Most out-of-towners know Zingerman’s from its famous mail-order catalog. But as long as you’re in town, consider stopping in for lunch. Sandwiches come in two sizes. The smaller should be plenty, unless you’re sharing or you’re a 320-pound offensive lineman who hasn’t eaten in two days.
My suggestion? The Reuben. Yes, it might be a cliche, but Zingerman’s version is oh-so-yummy.
Other historic districts in or near the center of town are the Main Street District, with a large collection of Italianate, Art Deco and Moderne commercial buildings, and the State Street District adjacent to campus.
The free Guide to Ann Arbor Architecture, produced by the Huron Valley Chapter of the American Institute of Architects, is handy for finding and identifying the most interesting buildings downtown and on campus.
I was delighted by the architecture of the century-old Nickels Arcade, a 216-foot glass-roofed pedestrian walkway between State and Maynard streets. Many visitors will probably find the arcade’s small shops as enchanting as the structure’s terra cotta detailing and Classical design.
Other impressive buildings include the University of Michigan Law School, a magnificent early-20th-century edifice. The sculpted corbels, stonework and interior Gothic arches bring to mind a castle — or a medieval torture chamber. (Because my eldest son is a lawyer, I should probably resist pursuing that analogy further.)
Another can’t-miss building, quite literally, is the 212-foot-tall Burton Memorial Tower, a 1936 Art Deco beauty visible from most of campus and downtown. The tower is also home to the Charles Baird Carillon, the fourth-largest carillon in North America, with the largest bell weighing 12 tons.
One thing you won’t see in Ann Arbor is a live wolverine on the loose (at least not the furry kind). The ferocious mammals aren’t indigenous to the area. But there’s a taxidermy version at the university’s Museum of Natural History, along with mastodon and dinosaur skeletons and many other slightly old-fashioned exhibits.

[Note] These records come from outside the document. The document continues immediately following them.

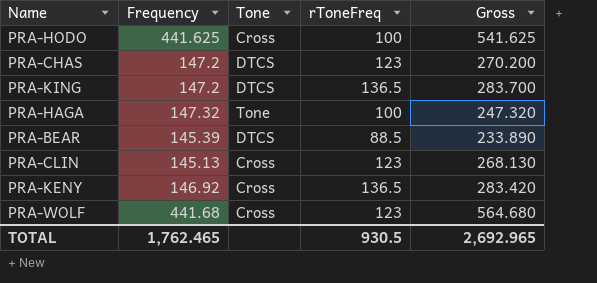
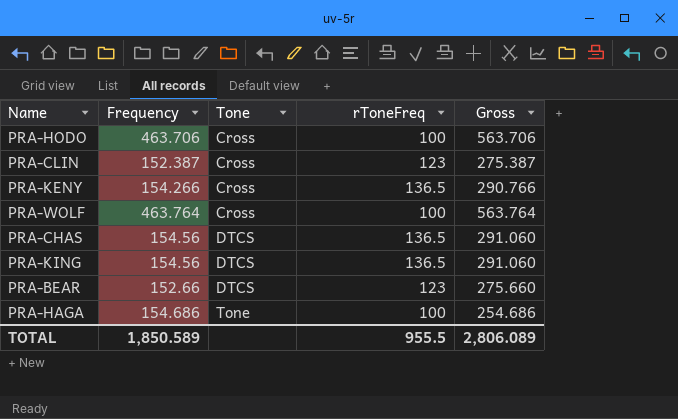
row order: none -> Tone ascending
PRA-HODO | Frequency: 441.625 -> 463.706
PRA-HODO | Gross: 541.625 -> 563.706
PRA-CLIN | Frequency: 145.13 -> 152.387
PRA-CLIN | Gross: 268.130 -> 275.387
PRA-KENY | Frequency: 146.92 -> 154.266
PRA-KENY | Gross: 283.420 -> 290.766
PRA-WOLF | Frequency: 441.68 -> 463.764
PRA-WOLF | rToneFreq: 123 -> 100
PRA-WOLF | Gross: 564.680 -> 563.764
PRA-CHAS | Frequency: 147.2 -> 154.56
PRA-CHAS | rToneFreq: 123 -> 136.5
PRA-CHAS | Gross: 270.200 -> 291.060
PRA-KING | Frequency: 147.2 -> 154.56
PRA-KING | Gross: 283.700 -> 291.060
PRA-BEAR | Frequency: 145.39 -> 152.66
PRA-BEAR | rToneFreq: 88.5 -> 123
PRA-BEAR | Gross: 233.890 -> 275.660
PRA-HAGA | Frequency: 147.32 -> 154.686
PRA-HAGA | Gross: 247.320 -> 254.686
TOTAL | Frequency: 1,762.465 -> 1,850.589
TOTAL | rToneFreq: 930.5 -> 955.5
TOTAL | Gross: 2,692.965 -> 2,806.089

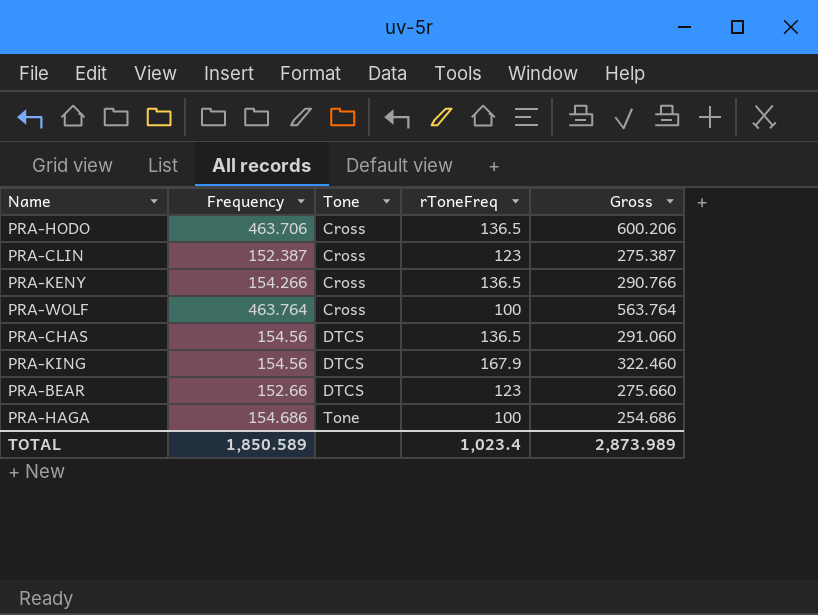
PRA-HODO | rToneFreq: 100 -> 136.5
PRA-HODO | Gross: 563.706 -> 600.206
PRA-KING | rToneFreq: 136.5 -> 167.9
PRA-KING | Gross: 291.060 -> 322.460
TOTAL | rToneFreq: 955.5 -> 1,023.4
TOTAL | Gross: 2,806.089 -> 2,873.989

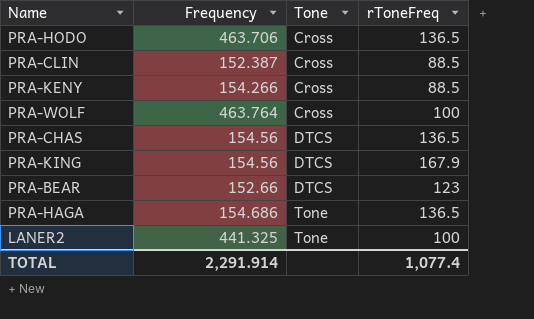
column Gross | formula: [Frequency] + [rToneFreq] -> none
PRA-CLIN | rToneFreq: 123 -> 88.5
PRA-KENY | rToneFreq: 136.5 -> 88.5
PRA-HAGA | rToneFreq: 100 -> 136.5
row LANER2: none -> 441.325 | Tone | 100
TOTAL | Frequency: 1,850.589 -> 2,291.914
TOTAL | rToneFreq: 1,023.4 -> 1,077.4

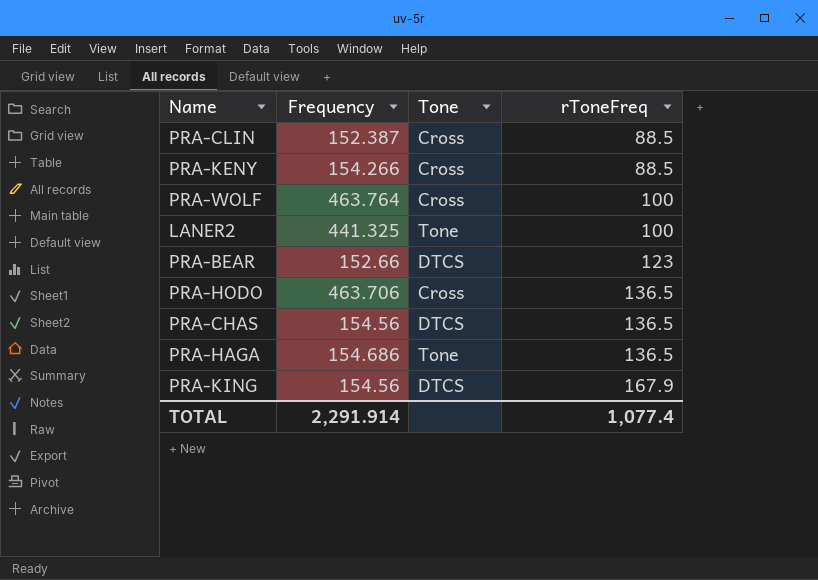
row order: Tone ascending -> rToneFreq ascending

Next year, the museum will be updated and move to new digs next to the Ruthven Museums Building — itself a pretty, historic structure with a not-unpleasant hint of Indiana (Michigan?) Jones-style mustiness. So catch the old museum while you can.
History and art lovers will find plenty of other top-notch museums on campus. The University of Michigan Museum of Art is one of the best campus art museums in the Big Ten, and perhaps in the country. The expansive museum has a fine collection representative of all styles and eras, and it has some great gallery spaces, meeting and study areas, and performance venues.

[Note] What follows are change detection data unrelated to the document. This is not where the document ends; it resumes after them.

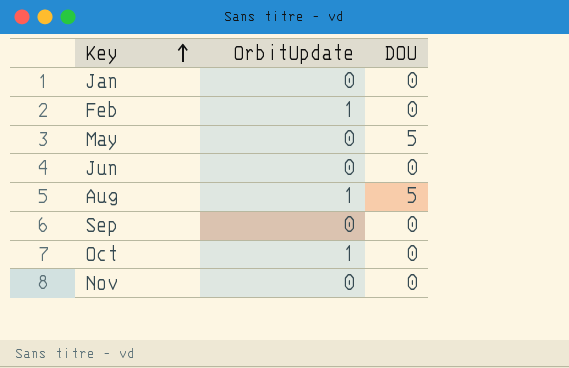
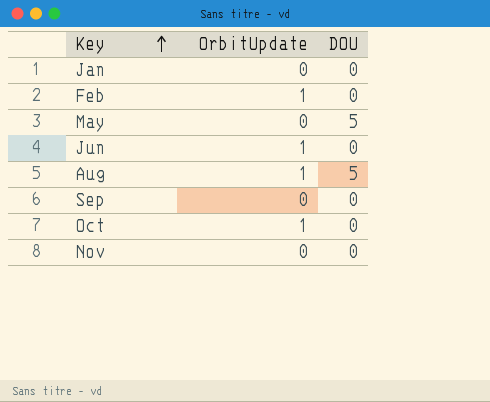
Jun | OrbitUpdate: 0 -> 1

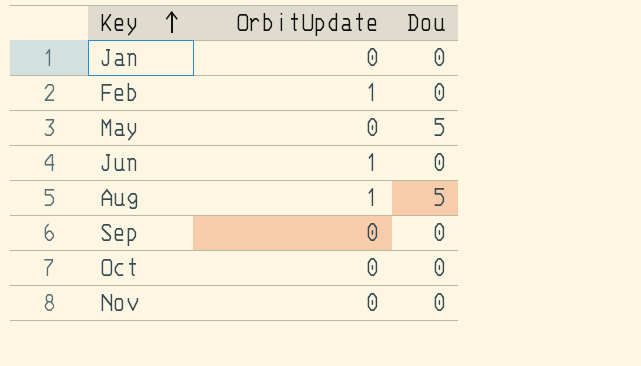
column name: DOU -> Dou
Oct | OrbitUpdate: 1 -> 0

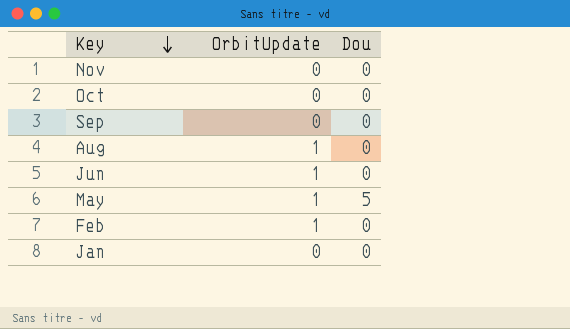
row order: Key ascending -> Key descending
Aug | Dou: 5 -> 0
May | OrbitUpdate: 0 -> 1

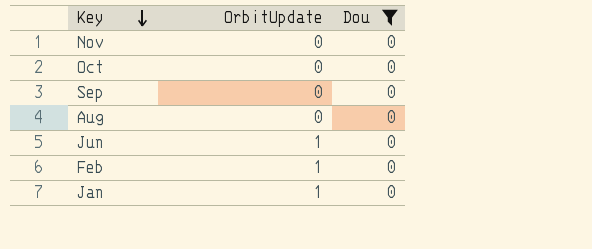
filter: none -> Dou = 0
Aug | OrbitUpdate: 1 -> 0
Jan | OrbitUpdate: 0 -> 1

As a fan of the old, though, I think my favorite campus museum is the Kelsey Museum of Archaeology. Part of the museum occupies another historic building, the 1891 Richardsonian Romanesque-style Newberry Hall, built of native fieldstones. The museum was recently expanded into a new wing to house and exhibit the more than 100,000 ancient and fascinating objects that come primarily from the Mediterranean and Near East regions.
Many of the objects in the museum have been found by the university’s own archeologists, and some even date from before the last Michigan victory over Ohio State.